The rock musical has seen a resurgence since the late 1990s, with shows by composers like Elton John (Aida, 1998), as well as a number of successful jukebox musicals with rock scores. Recent major original rock musical productions include Spring Awakening (2007), Passing Strange and Bloody Bloody Andrew Jackson (both 2008), Rock of Ages and Next to Normal (both 2009), American Idiot (2010) and Jagged Little Pill (2019).

==Analysis ==
In 2010, critic Jon Pareles of The New York Times pointed out that all four of the musicals nominated for the Tony Award for Best Musical that year could be described as rock musicals. He analyzed the history and future of rock on Broadway:
Rock’s takeover of Broadway was not the revolution that had been feared – or anticipated – ever since Hair ... Broadway held out for many years as a bastion against youth culture. ... Rock’s Broadway invasion has been, instead, a lengthy campaign of attrition, via demographics, shifting tastes and musicians’ ambitions. Every few years another production [was] touted as finally bringing full-fledged rock to musical theater: Rent, Hedwig and the Angry Inch ... Spring Awakening.
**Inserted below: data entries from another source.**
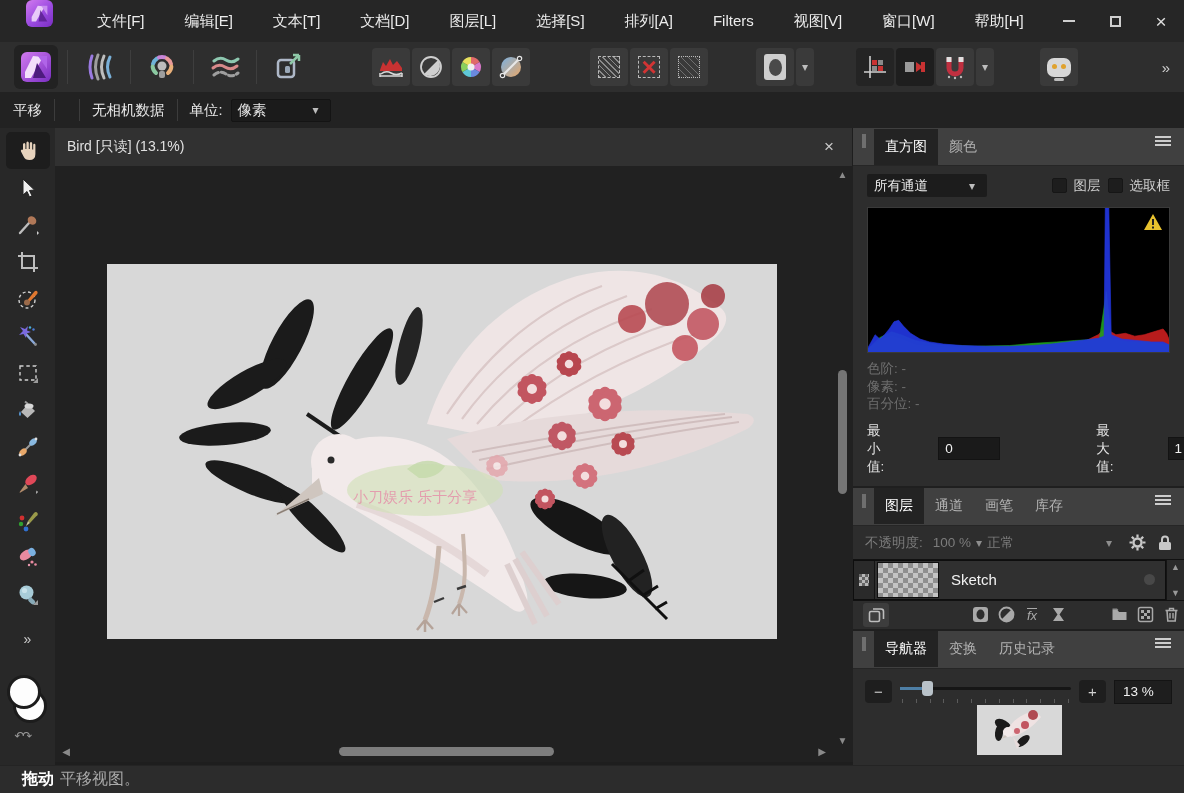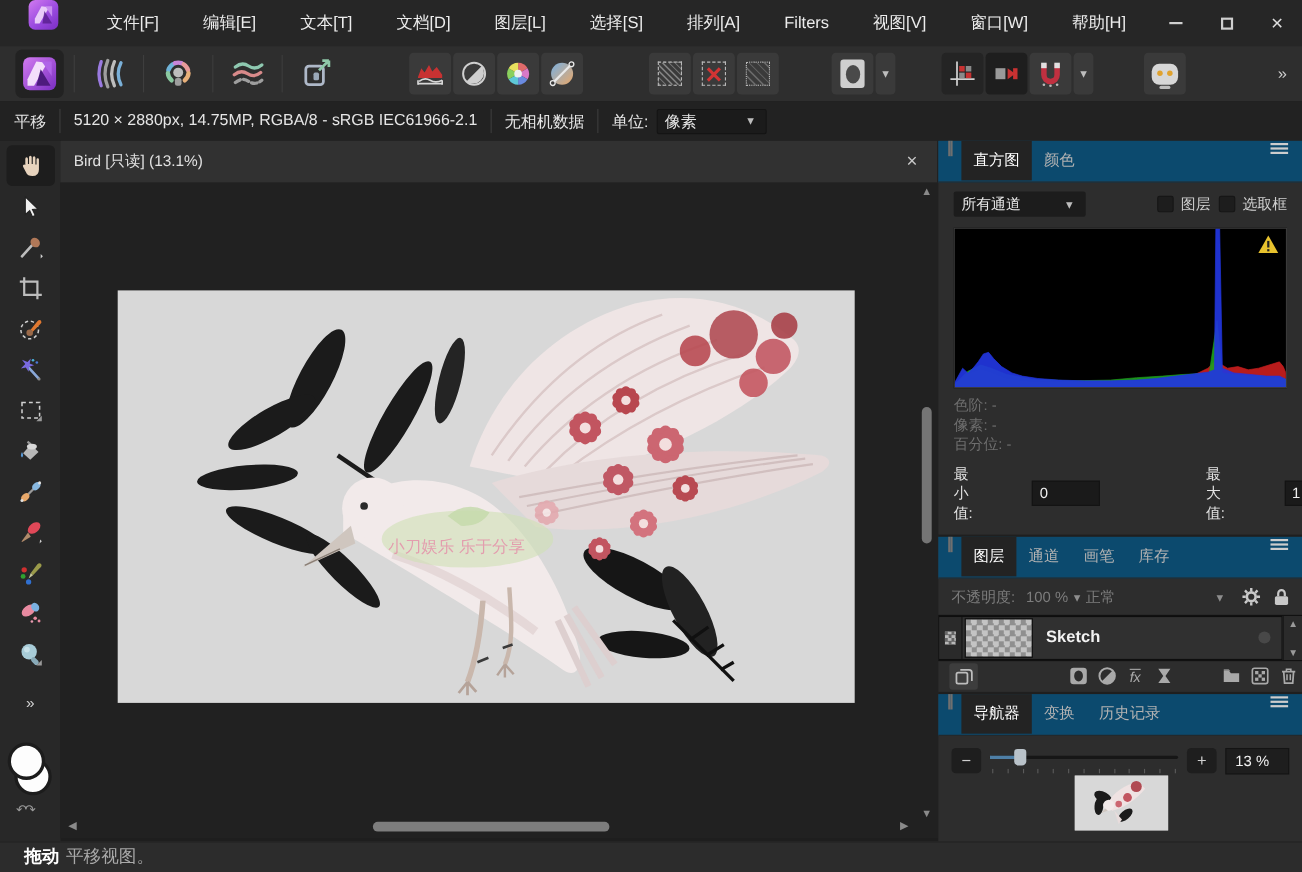--- a/index.html
+++ b/index.html
@@ -66,21 +66,21 @@
   .canvas-doc { position:absolute; left:52px; top:98px; width:670px; height:375px; background:#d8d8d8; }
   .vscroll { position:absolute; right:3px; top:2px; width:15px; height:580px; }
   .vscroll .arr { position:absolute; left:0; width:15px; height:14px; color:#8a8a8a; font-size:10px; text-align:center; line-height:14px; }
   .vscroll .thumb { position:absolute; left:3px; top:202px; width:9px; height:124px; background:#757575; border-radius:5px; }
   .hscroll { position:absolute; left:4px; bottom:3px; height:15px; width:770px; }
   .hscroll .arr { position:absolute; top:0; width:14px; height:15px; color:#8a8a8a; font-size:10px; text-align:center; line-height:15px; }
   .hscroll .thumb { position:absolute; left:280px; top:3px; width:215px; height:9px; background:#7d7d7d; border-radius:5px; }
 
   
   .rpanel { position:absolute; left:853px; top:128px; width:331px; height:637px; background:#2d2d2d; }
-  .panel-header { position:relative; height:38px; display:flex; align-items:flex-start; background:#0c4a6e; border-bottom:1px solid #262626; }
+  .panel-header { position:relative; height:38px; display:flex; align-items:center; background:#404040; border-bottom:1px solid #262626; }
   .drag-handle { width:4px; height:14px; border-left:2px solid #6f6f6f; border-right:2px solid #6f6f6f; margin:0 8px 11px 9px; }
   .ptab { padding:9px 11px; font-size:14px; color:#b2b2b2; }
   .ptab.active { background:#232323; color:#ffffff; }
   .hamburger { margin-left:auto; margin-right:13px; margin-bottom:12px; width:16px; }
   .hamburger div { height:2px; background:#cdcdcd; margin:2px 0; }
   .divider { height:2px; background:#1f1f1f; }
 
   .hist-controls { display:flex; align-items:center; padding:8px 14px 4px 14px; }
   .dropdown { width:120px; height:23px; background:#1c1c1c; border-radius:2px; display:flex; align-items:center; padding:0 7px; color:#e8e8e8; font-size:13.5px; }
   .dropdown .chev { margin-left:auto; }
@@ -97,21 +97,21 @@
   .mm-input { width:62px; height:23px; background:#1a1a1a; border:1px solid #131313; color:#f0f0f0; font-size:13.5px; padding:0 6px; margin-left:6px; font-family:"Liberation Sans",sans-serif; }
   .mm-gap { flex:1; }
 
   .opacity-row { display:flex; align-items:center; padding:8px 12px 6px 12px; color:#7c7c7c; font-size:13.5px; }
   .opacity-row .chev { color:#8d8d8d; }
   .layer-area { position:relative; margin:1px 0 0 0; height:42px; background:#262626; border-top:1px solid #111; border-bottom:1px solid #111; display:flex; }
   .layer-row { flex:1; display:flex; align-items:center; background:#303030; border:1px solid #0e0e0e; }
   .layer-grip { width:21px; height:100%; display:flex; align-items:center; justify-content:center; background:#2a2a2a; border-right:1px solid #141414; }
   .mini-checker { width:10px; height:12px; background:repeating-conic-gradient(#b8b8b8 0 25%,#666 0 50%) 0 0/6px 6px; }
   .layer-thumb { width:62px; height:36px; margin:2px 0 2px 2px; border:1px solid #101010; background:repeating-conic-gradient(#c4c4c4 0 25%,#8f8f8f 0 50%) 0 0/10px 10px; }
-  .layer-name { margin-left:12px; font-size:15px; color:#f2f2f2;font-weight:bold; }
+  .layer-name { margin-left:12px; font-size:15px; color:#f2f2f2; }
   .layer-dot { margin-left:auto; margin-right:10px; width:11px; height:11px; border-radius:50%; background:#484848; }
   .layer-scroll { width:18px; background:#2b2b2b; border-left:1px solid #141414; display:flex; flex-direction:column; align-items:center; justify-content:space-between; padding:2px 0; color:#9a9a9a; font-size:9px; }
   .layer-btns { display:flex; align-items:center; padding:4px 0 4px 10px; height:28px; }
   .lb { display:flex; align-items:center; justify-content:center; width:26px; height:24px; color:#a9a9a9; }
   .lb.boxed { background:#3d3d3d; border-radius:3px; }
   .lb svg { width:17px; height:17px; }
   .lb-spacer { flex:1; }
   .fx-glyph { font-size:13px; color:#a9a9a9; border-top:1px solid #a9a9a9; padding-top:0; line-height:13px; font-style:italic; }
 
   .zoom-row { display:flex; align-items:center; padding:10px 12px 0 12px; }
@@ -333,21 +333,20 @@
         <div class="eye r"></div>
         <div class="chin"></div>
       </div>
     </div>
   <span class="overflow">»</span>
 </div>
 
 <div class="contextbar">
   <span class="ctx-label">平移</span>
   <div class="ctx-sep"></div>
-  <span>5120 × 2880px, 14.75MP, RGBA/8 - sRGB IEC61966-2.1</span>
   <div class="ctx-sep"></div>
   <span>无相机数据</span>
   <div class="ctx-sep"></div>
   <span>单位:</span>
   <div class="unit-select">
     <span>像素</span>
     <span class="chev">▾</span>
   </div>
 </div>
Very gradually rock musicians have stopped treating Broadway as an adversary – or a punch line. And for fans it has become one more entertainment option, as prices for arena shows reach Broadway levels.

Pareles commented, "rock has been transformed from nemesis to novelty to mainstay. ... Broadway productions can’t match the visceral impact – starting with volume – of a rock concert. (They try to make up for it with enthusiasm and slicker dancing.)" Another problem for rock musicals is that rock shows "still leave theatergoers complaining that the characters are hollow. ... [However,] Broadway does provide current rock two major incentives. As the artistic unit of the album has been shattered, down to a handful of shuffled MP3’s, musical theater offers a refuge for songwriters who want to tell longer stories, the way the songwriter Stew did in his autobiographical rock musical Passing Strange." Pareles also noted, "Broadway may be the final place in America, if not the known universe, where rock still registers as rebellious. In the decorous little jewel boxes that are Broadway’s theaters, raunch seems raunchier, and rock musicals flaunt four-letter words and lascivious simulations. ... There are, of course, commercial incentives. Broadway’s unbudgingly middle-aged audience is currently a generation that grew up on rock and R&B and generally feels more comfortable taking reserved seats in small theaters than plunging into the scrum of a standing-room club audience, or dealing with a rowdy arena mob."

Pareles attributed some of the new acceptance of rock as theatre to American Idol and its ilk, noting that some of the show's stars have moved to theatre. Also, "Rock’s old protestations of authenticity (versus Broadway contrivance) have been crumbling. As if glam rock in the ’70s and music video in the ’80s weren’t obvious enough in presenting rock as theater, pop’s video-era arena spectacles use the same technology as Las Vegas revues and Broadway shows." Another driver of rock's acceptance is its own entry into middle age, Pareles said, noting that "as rock’s history stretches out ever longer ... it offers just as much room for ... the familiarity and nostalgia that keep the jukebox musicals running. Still, Pareles concluded, "the last, crucial thrill of a rock performance – the unpredictability – stays just beyond Broadway’s reach. Two nights after the official opening of American Idiot, Green Day itself played an unannounced encore. The show had poured on its razzle-dazzle. .... But Green Day set off pandemonium. ... Green Day’s members may not be able to act or execute choreography ... but they also hold rock’s wild card: the potential, realized or not, for spontaneity."